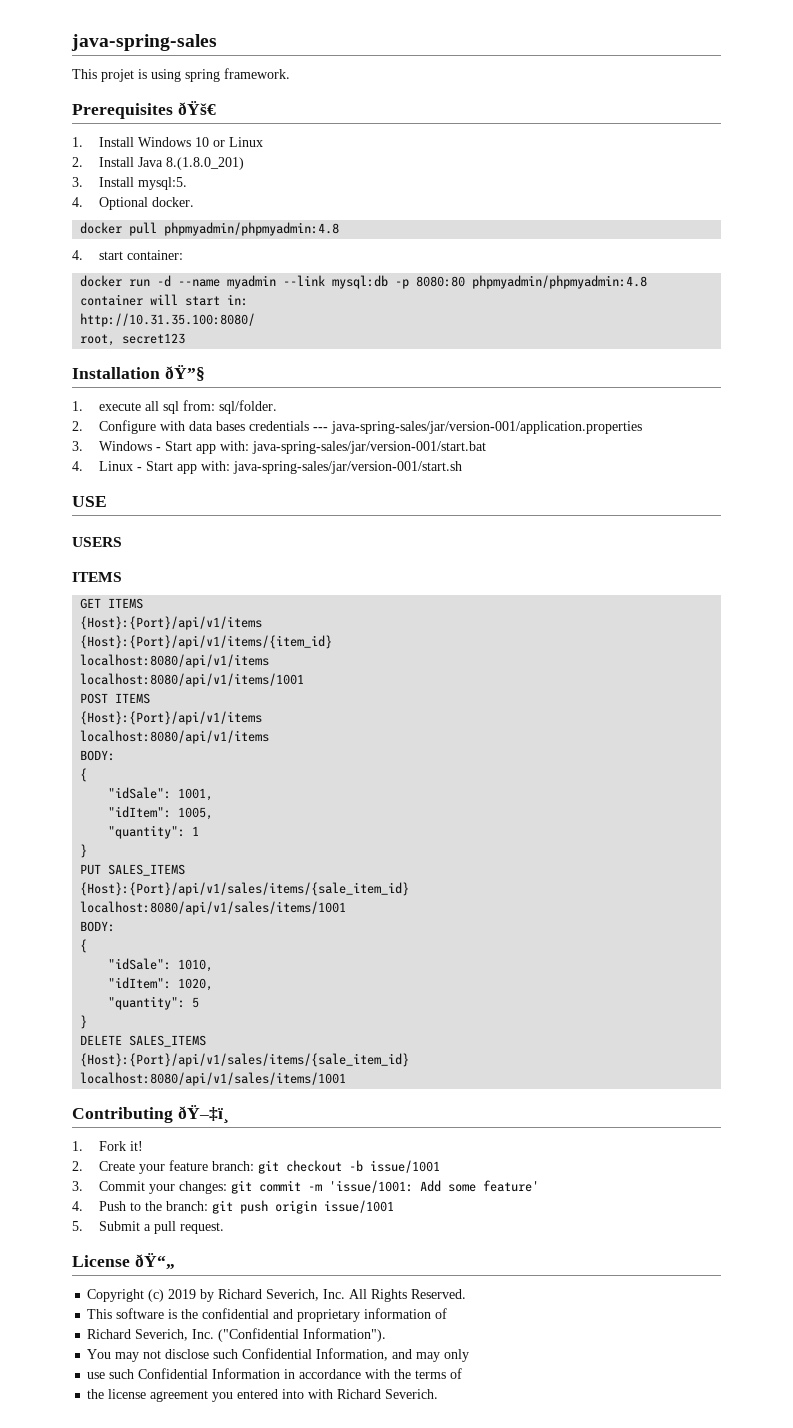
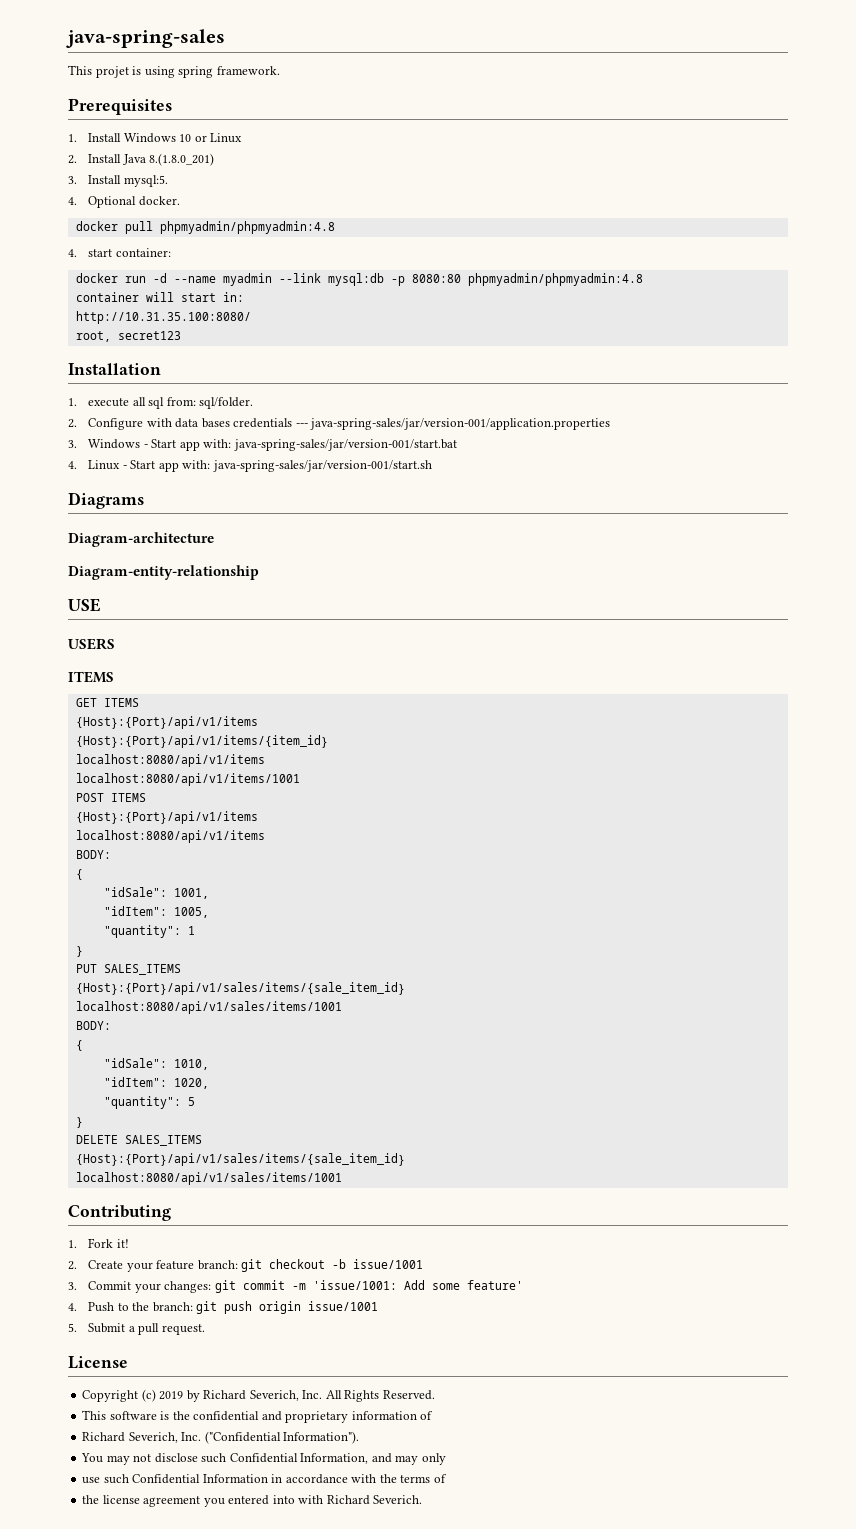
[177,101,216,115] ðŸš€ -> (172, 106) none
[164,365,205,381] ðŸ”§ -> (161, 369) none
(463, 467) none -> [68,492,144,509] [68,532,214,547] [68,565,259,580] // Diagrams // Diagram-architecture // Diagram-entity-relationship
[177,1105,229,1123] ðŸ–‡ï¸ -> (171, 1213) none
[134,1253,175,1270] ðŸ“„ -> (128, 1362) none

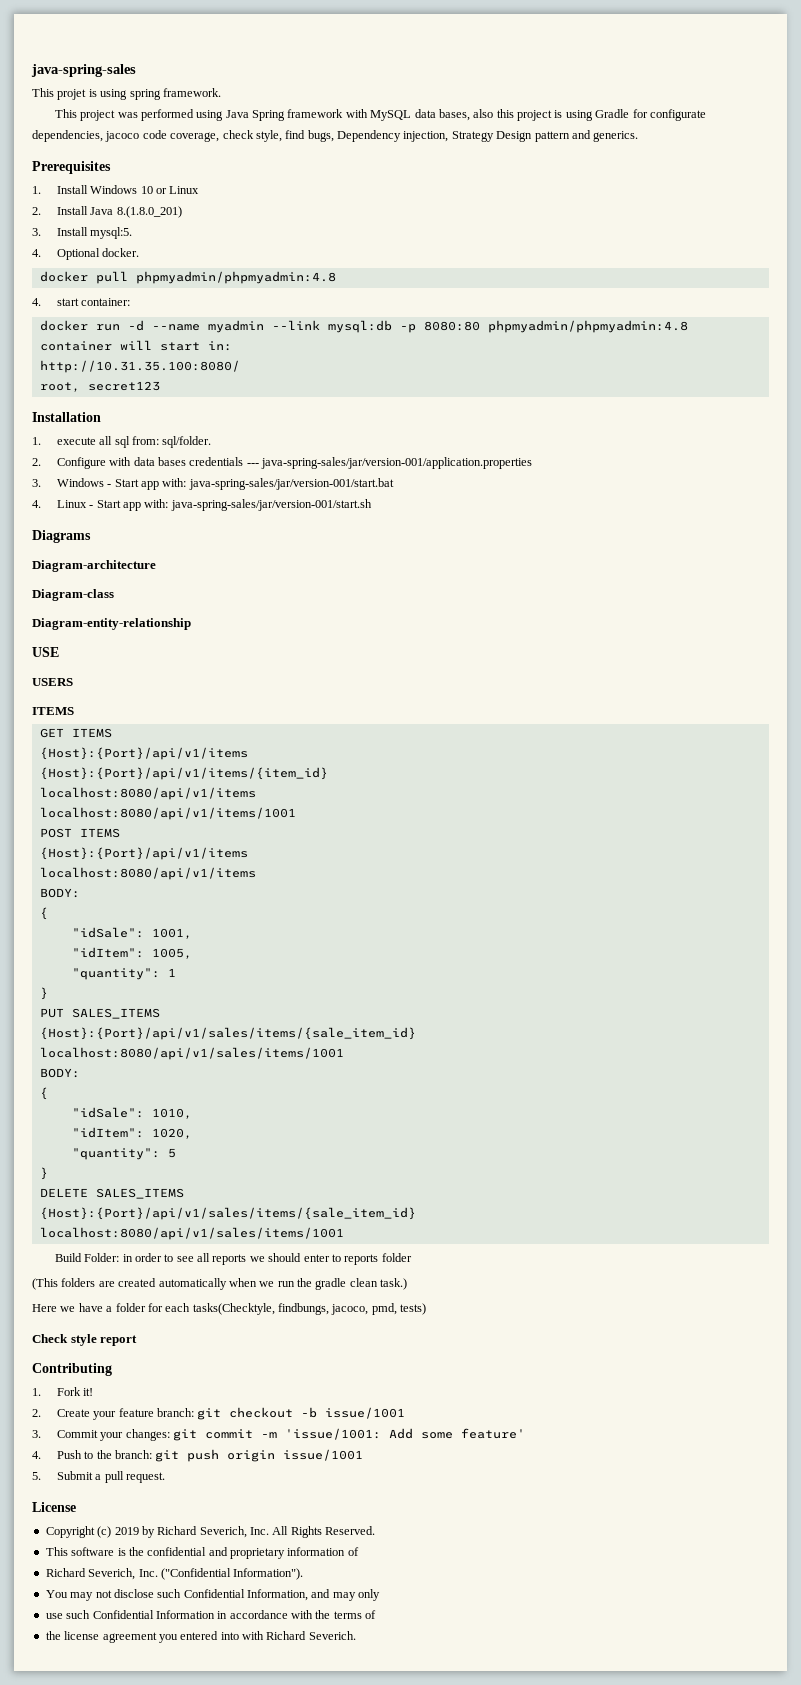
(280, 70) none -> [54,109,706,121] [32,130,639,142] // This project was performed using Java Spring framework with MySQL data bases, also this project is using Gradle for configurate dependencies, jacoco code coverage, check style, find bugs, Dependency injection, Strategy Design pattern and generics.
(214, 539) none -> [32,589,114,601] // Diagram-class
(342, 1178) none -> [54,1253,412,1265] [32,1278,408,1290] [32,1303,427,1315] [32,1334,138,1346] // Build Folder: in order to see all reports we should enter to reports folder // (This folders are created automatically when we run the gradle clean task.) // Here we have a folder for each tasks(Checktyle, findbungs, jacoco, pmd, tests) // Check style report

▶ Goal of the exercise: Go through the listing above and find each line that contains "Diagram", then copy it.

▶ Your solution:
(463, 467) none -> [68,492,144,509] [68,532,214,547] [68,565,259,580] // Diagrams // Diagram-architecture // Diagram-entity-relationship
(214, 539) none -> [32,589,114,601] // Diagram-class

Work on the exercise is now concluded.